■ What the task requires:
When copying the listing below, skip every picture and repeat exactly the lines from the first one through the line that contains "(596, 580) none".

########################################

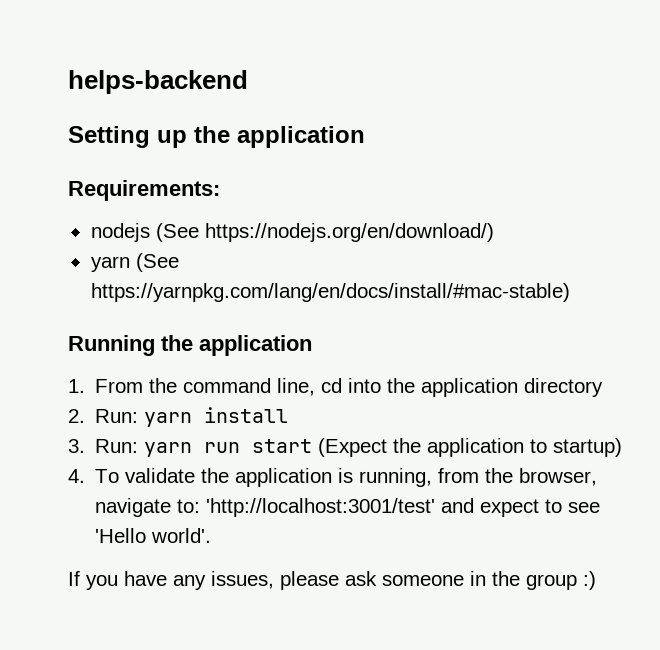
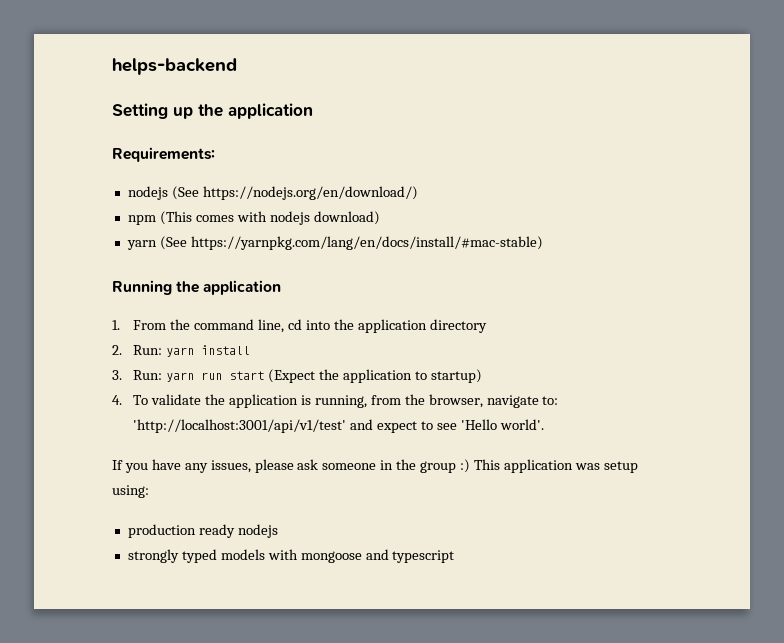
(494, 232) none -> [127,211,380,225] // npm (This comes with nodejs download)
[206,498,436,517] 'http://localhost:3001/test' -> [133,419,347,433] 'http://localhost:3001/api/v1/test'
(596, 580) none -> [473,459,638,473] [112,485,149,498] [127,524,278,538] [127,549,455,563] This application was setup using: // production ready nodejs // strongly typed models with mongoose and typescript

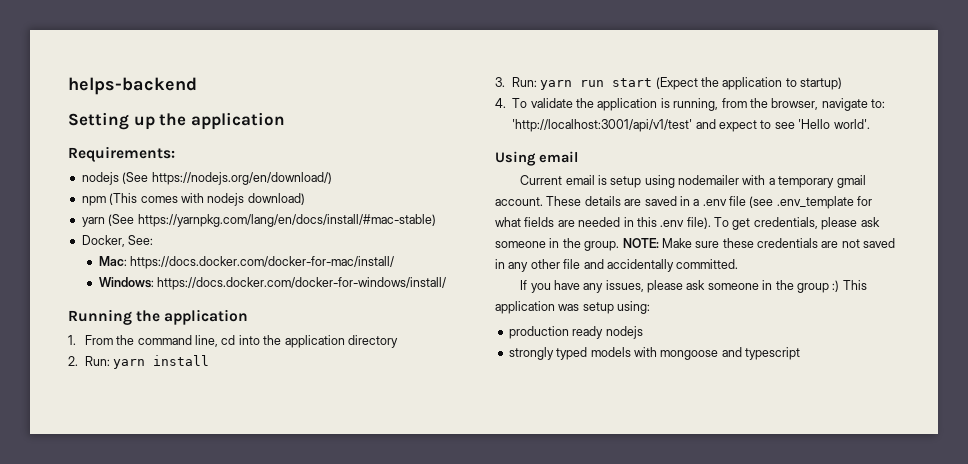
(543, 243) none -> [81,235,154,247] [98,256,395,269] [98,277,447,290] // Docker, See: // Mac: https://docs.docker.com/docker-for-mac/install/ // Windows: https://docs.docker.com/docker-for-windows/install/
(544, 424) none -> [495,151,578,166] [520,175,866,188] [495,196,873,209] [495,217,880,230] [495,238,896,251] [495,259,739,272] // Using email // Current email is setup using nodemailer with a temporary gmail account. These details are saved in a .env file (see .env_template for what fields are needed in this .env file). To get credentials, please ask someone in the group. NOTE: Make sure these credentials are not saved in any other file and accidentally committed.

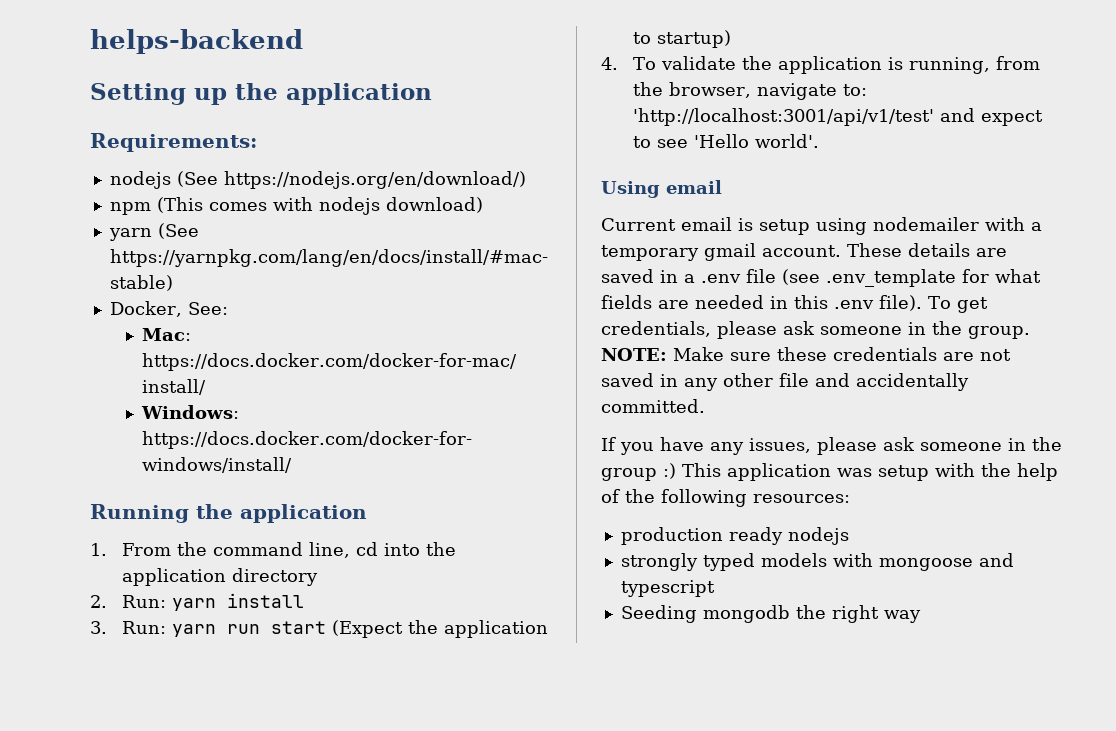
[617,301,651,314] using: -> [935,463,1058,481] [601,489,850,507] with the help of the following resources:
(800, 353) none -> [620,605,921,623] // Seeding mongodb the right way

########################################

■ Solution for this problem:
(494, 232) none -> [127,211,380,225] // npm (This comes with nodejs download)
[206,498,436,517] 'http://localhost:3001/test' -> [133,419,347,433] 'http://localhost:3001/api/v1/test'
(596, 580) none -> [473,459,638,473] [112,485,149,498] [127,524,278,538] [127,549,455,563] This application was setup using: // production ready nodejs // strongly typed models with mongoose and typescript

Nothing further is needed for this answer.